Our school has made a point of implementing Thinking Maps this year. This program attempts to teach thinking skills by providing a special graphic to illustrate each one — a circle in a square for defining ideas, a circle connected to other circles for describing, and so forth. I admit being a little skeptical about all of this, but when one of the designs is really appropriate to something we study I try to use it. That was the case today.

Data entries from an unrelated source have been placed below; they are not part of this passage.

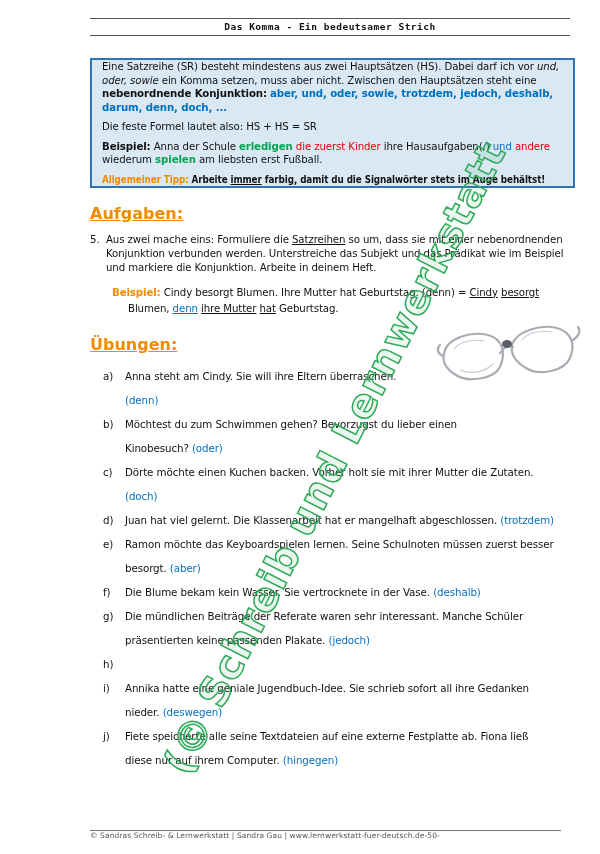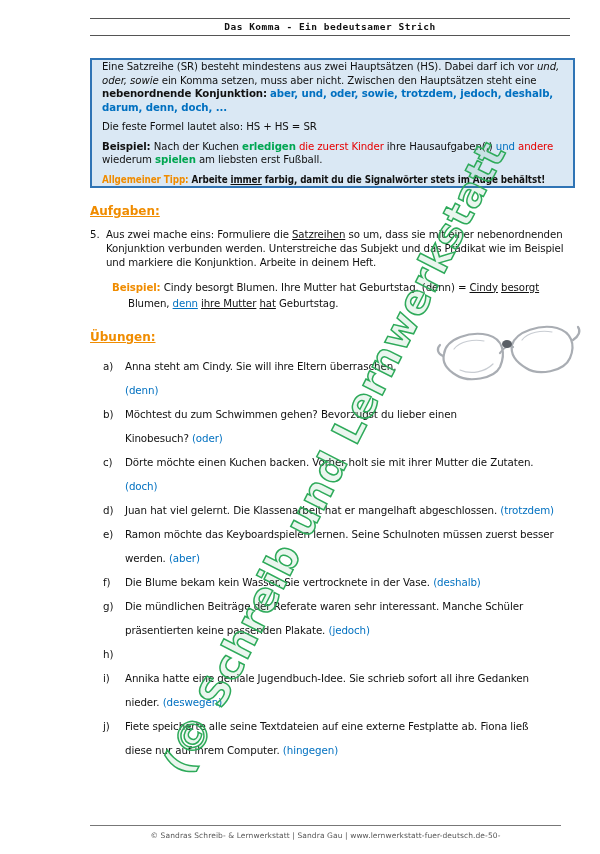"Nach der Kuchen" span { text: Nach der Kuchen -> Anna der Schule }
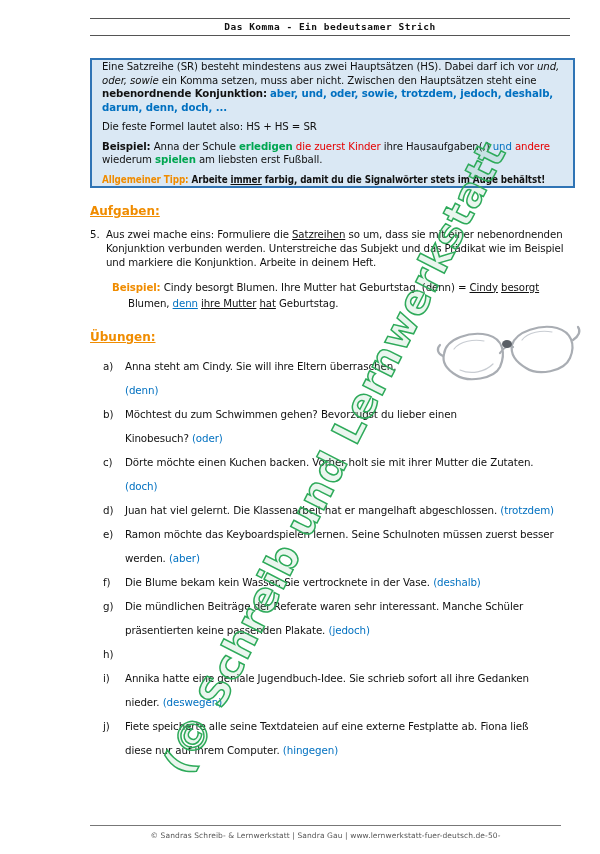"Aufgaben:" .section-heading { font-size: 12px -> 16px }
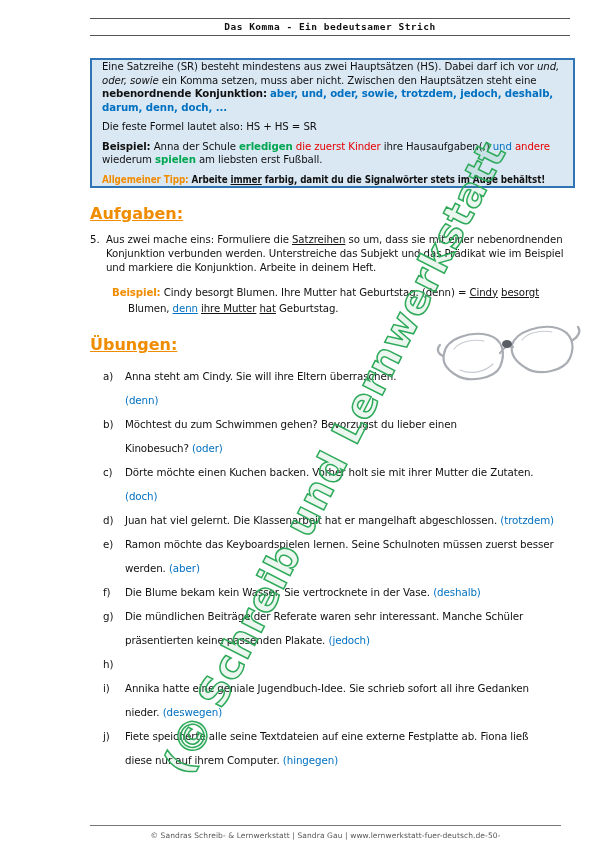"werden." span { text: werden -> besorgt }
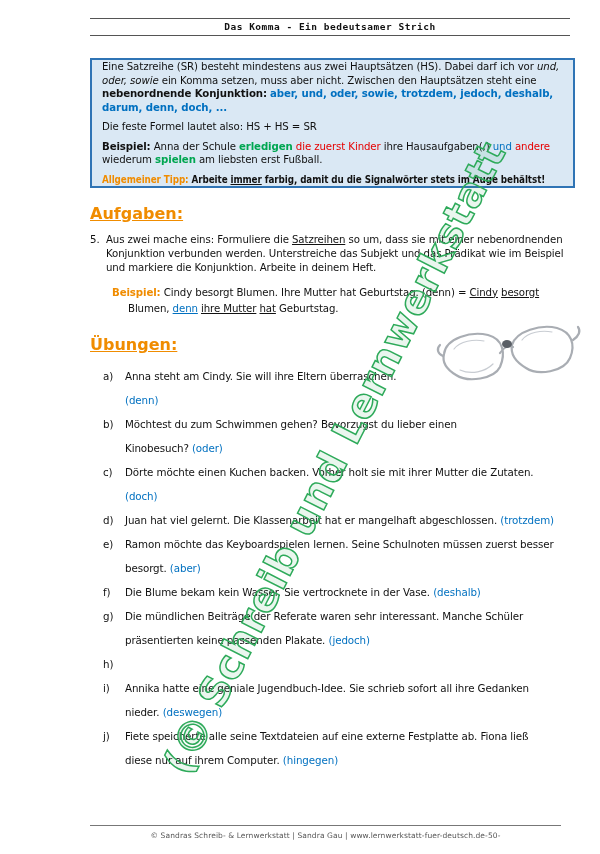"© Sandras Schreib- & Lernwerkstatt" .footer { justify-content: center -> flex-start; padding-top: 5px -> none }
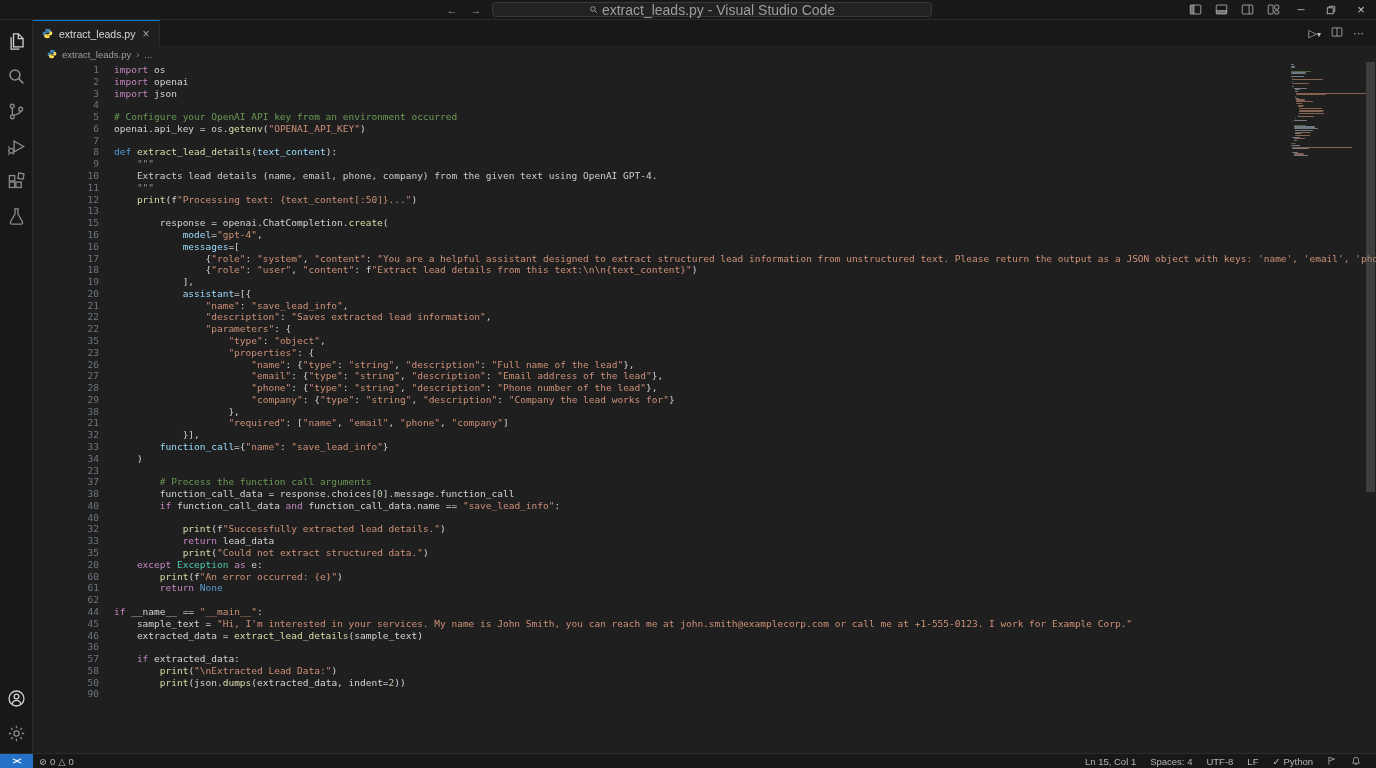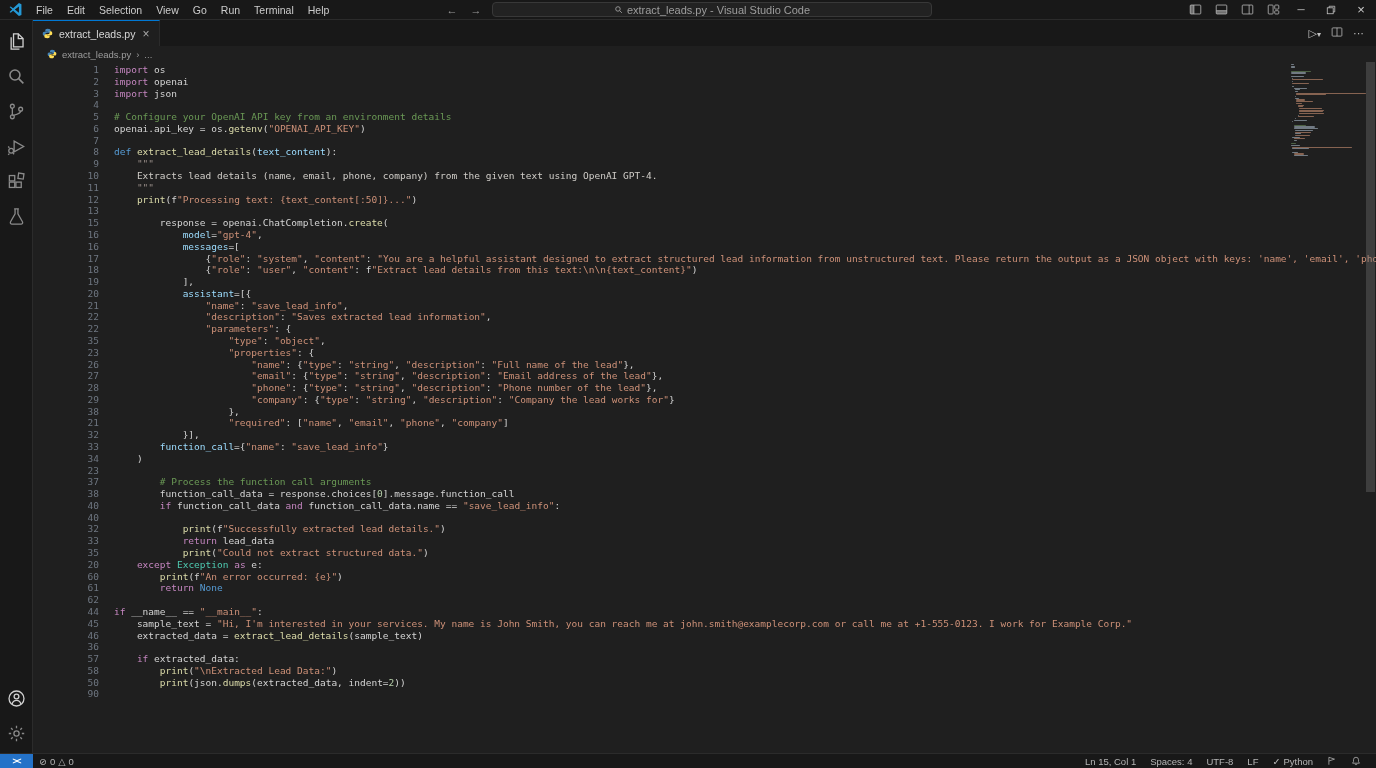"File" div.tb-left { html: <div> <span> <svg> <path></path> </svg> </span> <div> <div>File</div> <div>Edit</div> <div>Selection</div> <div>View</div> <div>Go</div> <div>Run</div> <div>Terminal</div> <div>Help</div> </div> </div> -> none }
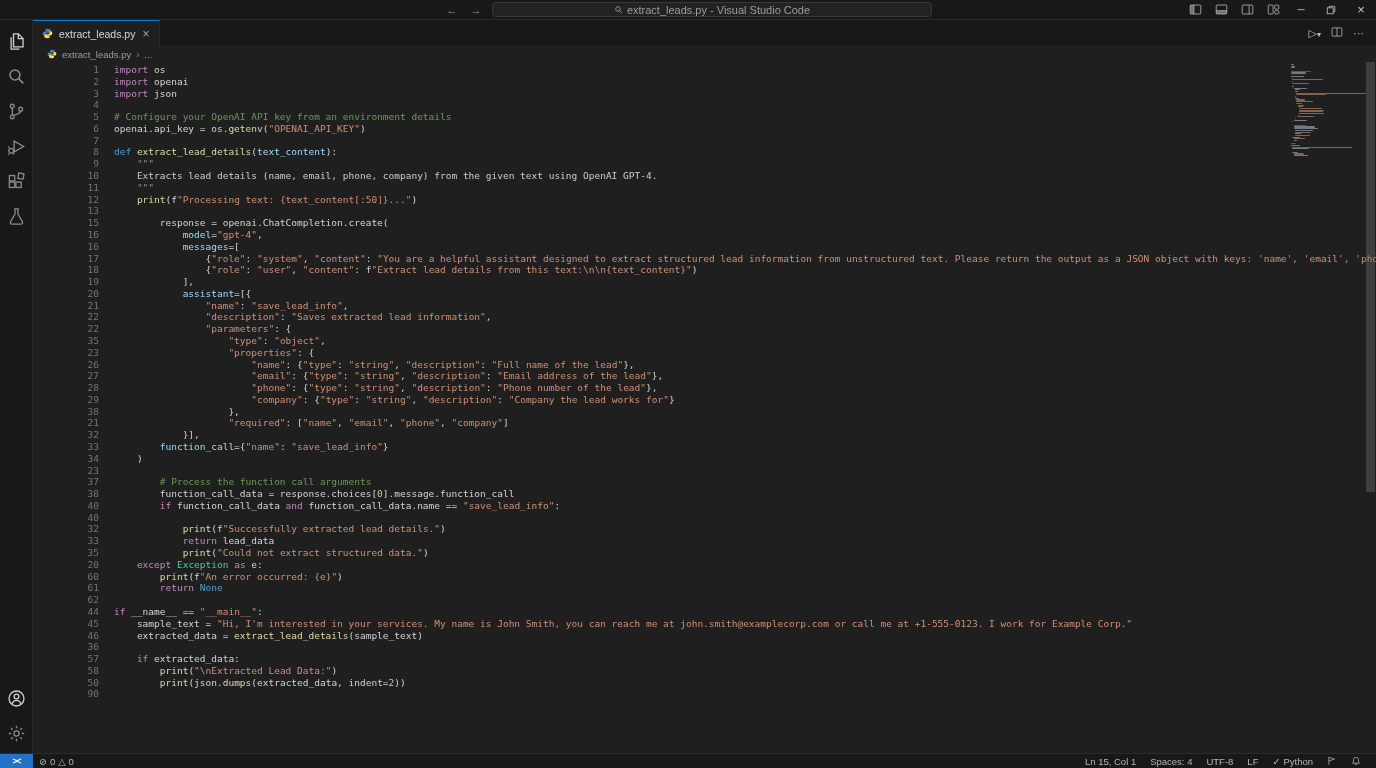"extract_leads.py - Visual Studio Code" .searchbox { font-size: 11px -> 14px }
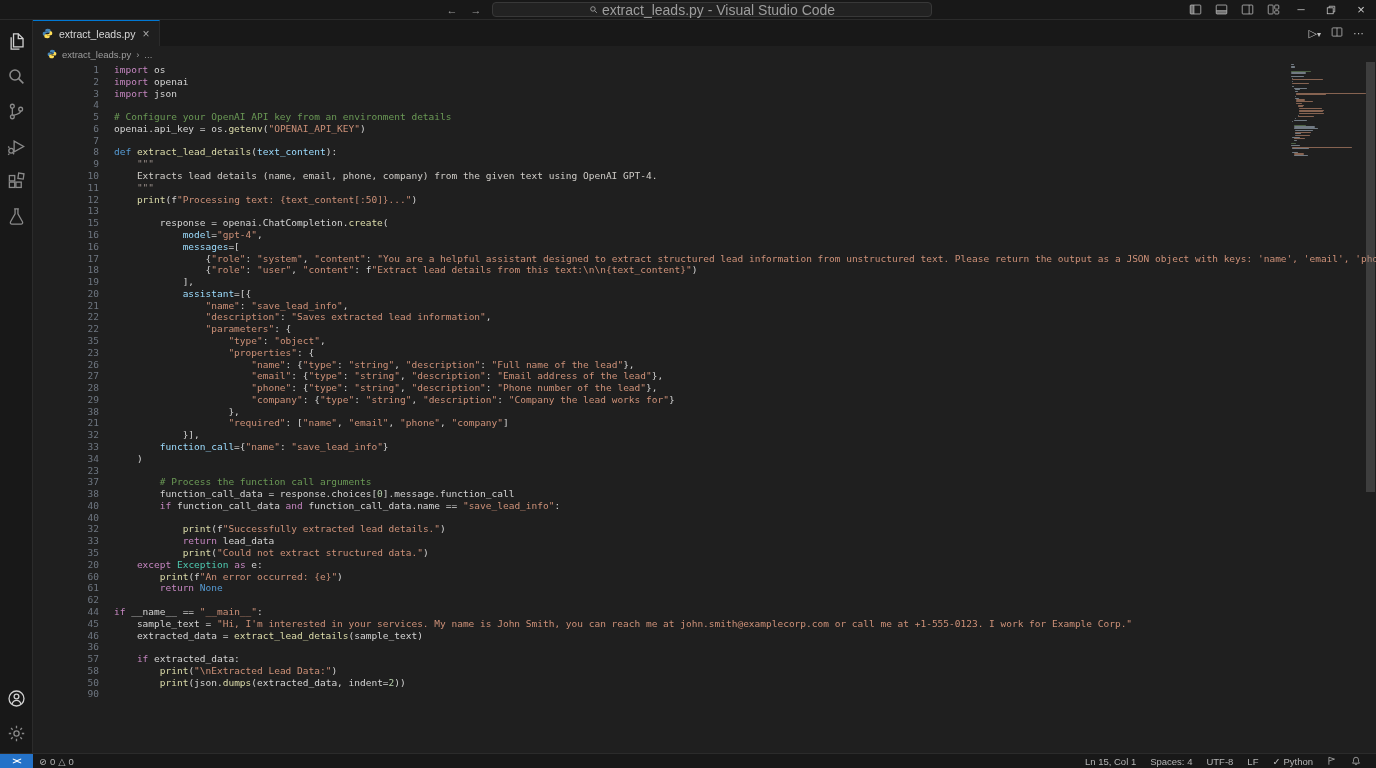"# Configure your OpenAI API" span.tok-com { text: details -> occurred }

We have been looking at Picasso in our Open Court Reading theme of Imagination. The selection in the reader is a biography of the artist which connects the different periods of his art to what was happening in his life at the time. This selection lent itself well to a Thinking Map. We used the Flow Map to illustrate this. You can see one in the photograph above. In the middle row of boxes the students described something of what happened to Picasso in each of the four major periods of his career:  the early years, the Blue Period, the Rose Period, and the Cubist years. In the bottom row of boxes students described his art during that time. In the top, biggest boxes, they attempted a drawing in that style. Some even tried to copy one of his famous works from a period. I think these simple graphics really helped students to organize their understanding of the artist and his work.

Tomorrow students will be doing their own cubist self portraits. I think you’ll find that these are particularly wonderful.

Not much homework tonight. We are actually ahead of where we need to be in the Math Pacing Plan, so we can relax and review a bit. The division worksheet is not due until Friday.

Homework:  (1) Study spelling. (2) Do the division worksheet by Friday.